Example - Usage of @Qualifier Annotation
Let us take a look at a working Eclipse IDE in place and take the following steps to create a Spring application −
| Steps | Description |
|---|---|
| 1 | Create a Maven project with a name spring, groupid com.tutorialspoint, artifactid spring and create a package com.tutorialspoint under the src folder in the created project. |
| 2 | Update the pom.xml as explained in the Spring - Environment Setup chapter. |
| 3 | Create Java classes Student, Profile and MainApp under the com.tutorialspoint package. |
| 4 | Create Beans configuration file Beans.xml under the src/main/resources folder. |
| 5 | The final step is to create the content of all the Java files and Bean Configuration file.
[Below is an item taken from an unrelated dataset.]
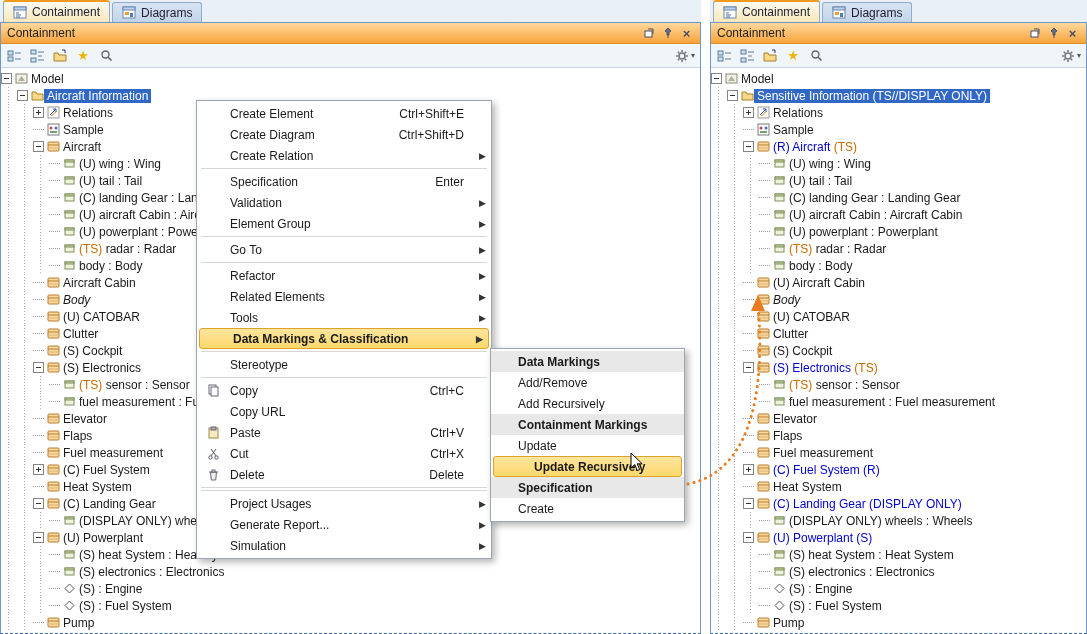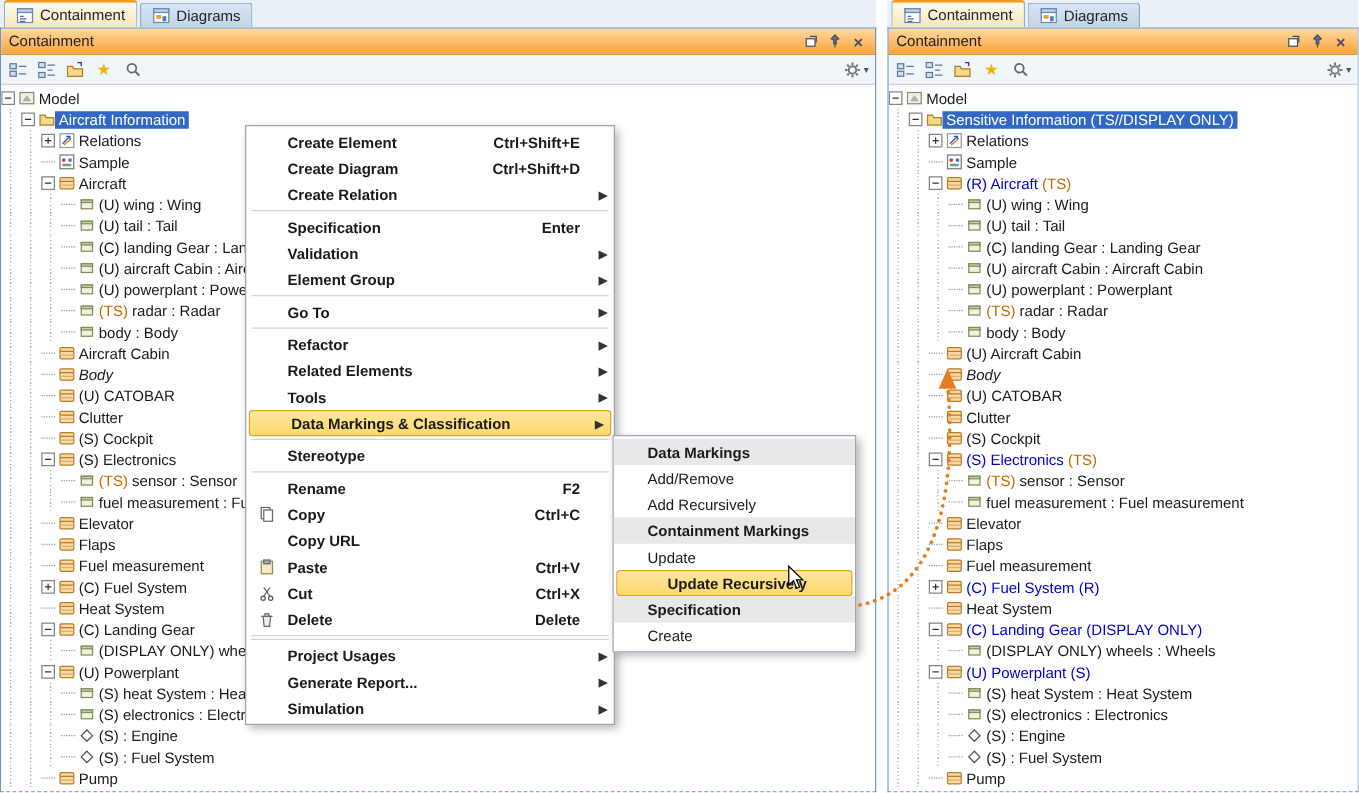"Create Element" .mitem { font-weight: bold -> none }
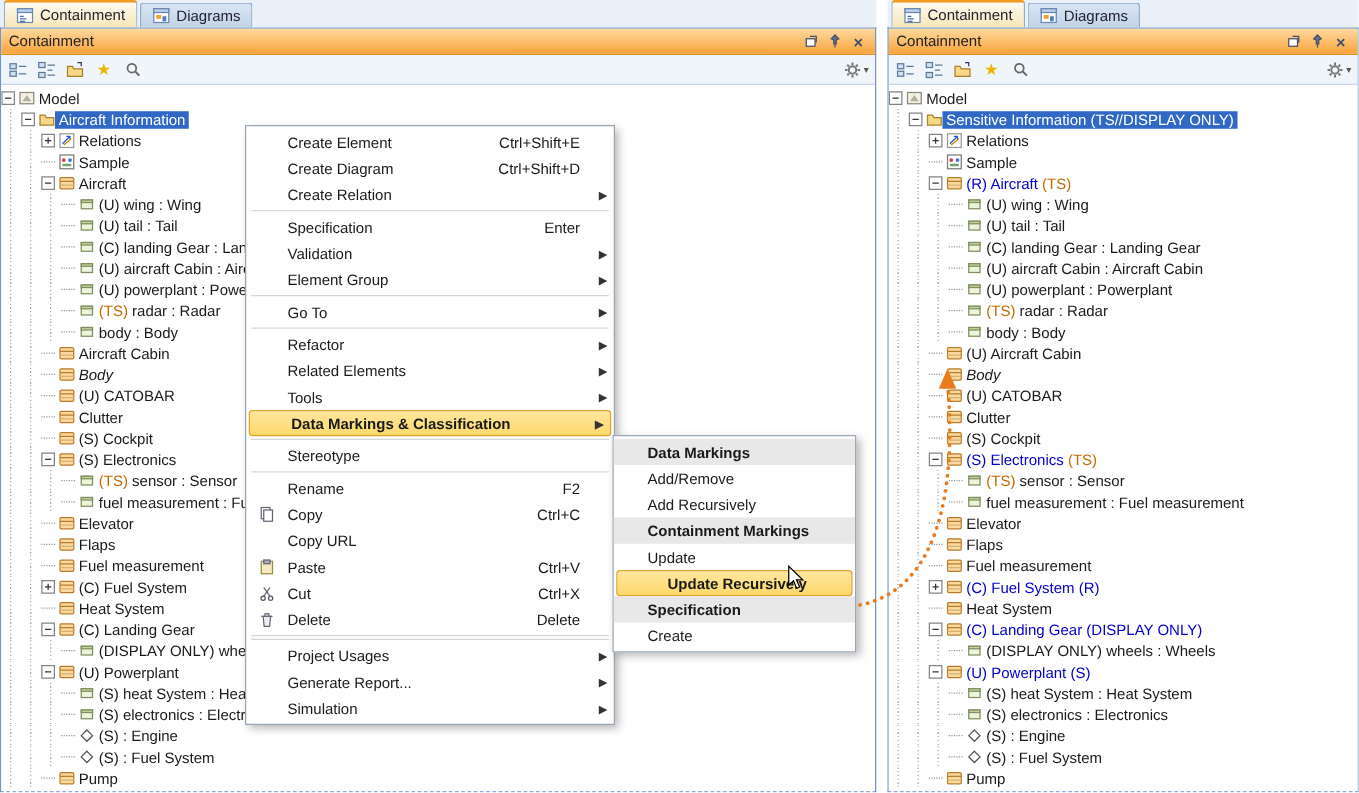"Rename" div.mitem { html: <div> <span></span> <span>Rename</span> <span>F2</span> <span></span> </div> -> none }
Finally, run the application as explained below. |
Student.java
package com.tutorialspoint;
public class Student {
private Integer age;
private String name;
public void setAge(Integer age) {
this.age = age;
}
public Integer getAge() {
return age;
}
public void setName(String name) {
this.name = name;
}
public String getName() {
return name;
}
}
Profile.java
package com.tutorialspoint;
import org.springframework.beans.factory.annotation.Autowired;
import org.springframework.beans.factory.annotation.Qualifier;
public class Profile {
@Autowired
@Qualifier("student1")
private Student student;
public Profile(){
System.out.println("Inside Profile constructor." );
}
public void printAge() {
System.out.println("Age : " + student.getAge() );
}
public void printName() {
System.out.println("Name : " + student.getName() );
}
}
MainApp.java
package com.tutorialspoint;
import org.springframework.context.ApplicationContext;
import org.springframework.context.support.ClassPathXmlApplicationContext;
public class MainApp {
public static void main(String[] args) {
ApplicationContext context = new ClassPathXmlApplicationContext("Beans.xml");
Profile profile = (Profile) context.getBean("profile");
profile.printAge();
profile.printName();
}
}
Beans.xml
<?xml version = "1.0" encoding = "UTF-8"?>
<beans xmlns = "http://www.springframework.org/schema/beans"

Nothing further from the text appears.